*** Extracted entries Section Begins ***
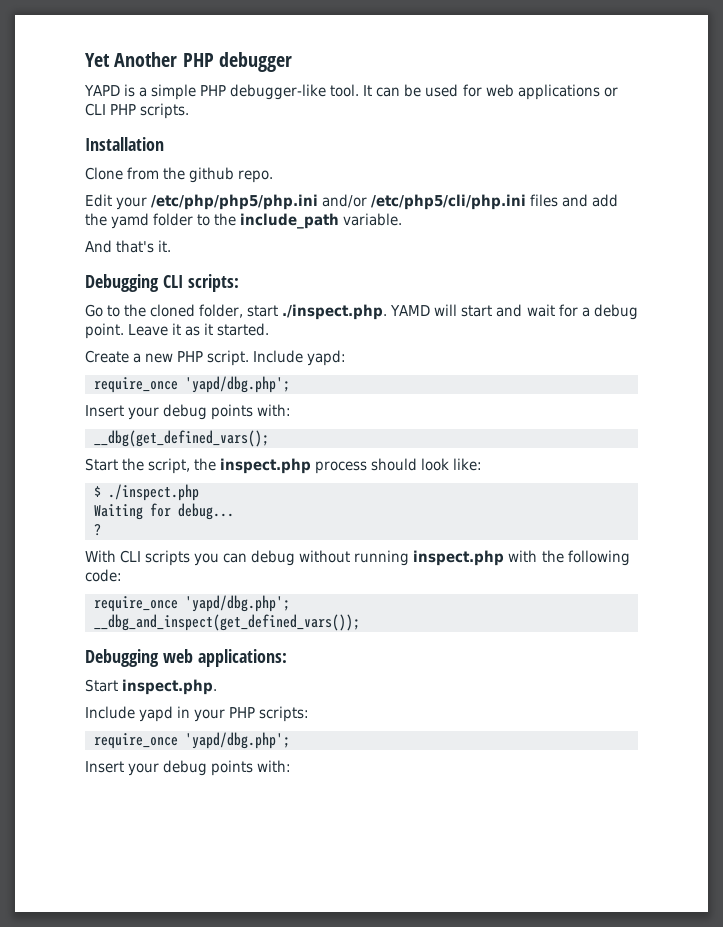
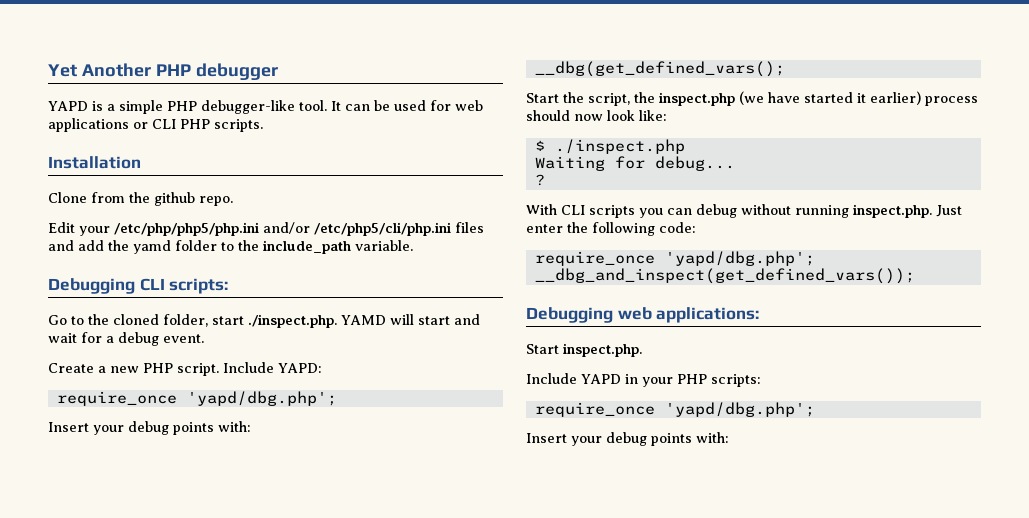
[85,240,172,253] // And that's it. -> (413, 245) none
[85,323,270,339] point. Leave it as it started. -> [163,334,204,343] event.
[307,350,347,366] yapd: -> [278,363,322,373] YAPD:
(312, 466) none -> [739,91,921,105] (we have started it earlier)
(418, 464) none -> [574,114,603,121] now
[413,550,538,566] inspect.php with -> [853,204,962,218] [526,224,563,233] inspect.php. Just enter
[139,706,174,722] yapd -> [581,374,621,384] YAPD

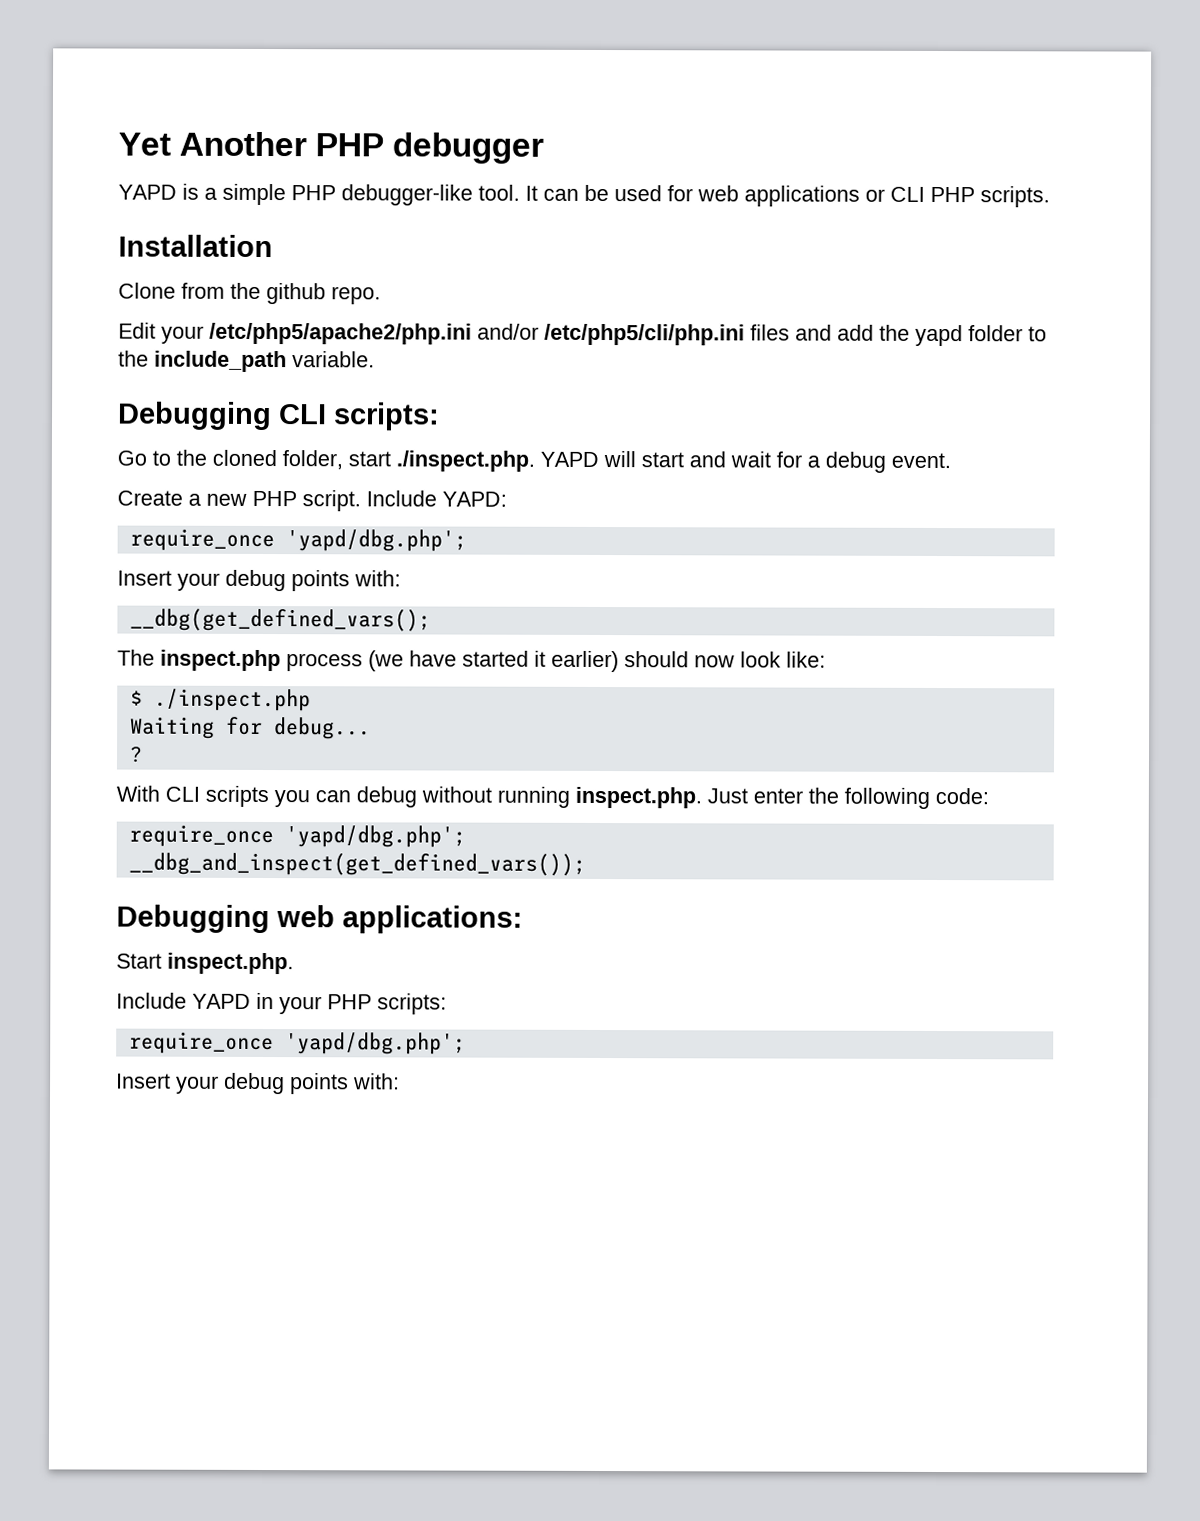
[114,222,259,236] /etc/php/php5/php.ini -> [209,322,472,345] /etc/php5/apache2/php.ini
[133,240,171,254] yamd -> [915,324,963,347] yapd
[341,315,386,325] YAMD -> [540,451,599,467] YAPD
[526,92,735,106] Start the script, the inspect.php -> [117,649,363,672] The inspect.php process
[925,96,978,106] process -> (619, 661) none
*** Extracted entries Section Ends ***
◆ **About this exercise**: After locating the line containing "[307,350,347,366] yapd: ->" in the entries above, repeat only it and each later line through the end, exactly, without any pictures.

◆ **Your response**:
[307,350,347,366] yapd: -> [278,363,322,373] YAPD:
(312, 466) none -> [739,91,921,105] (we have started it earlier)
(418, 464) none -> [574,114,603,121] now
[413,550,538,566] inspect.php with -> [853,204,962,218] [526,224,563,233] inspect.php. Just enter
[139,706,174,722] yapd -> [581,374,621,384] YAPD

[114,222,259,236] /etc/php/php5/php.ini -> [209,322,472,345] /etc/php5/apache2/php.ini
[133,240,171,254] yamd -> [915,324,963,347] yapd
[341,315,386,325] YAMD -> [540,451,599,467] YAPD
[526,92,735,106] Start the script, the inspect.php -> [117,649,363,672] The inspect.php process
[925,96,978,106] process -> (619, 661) none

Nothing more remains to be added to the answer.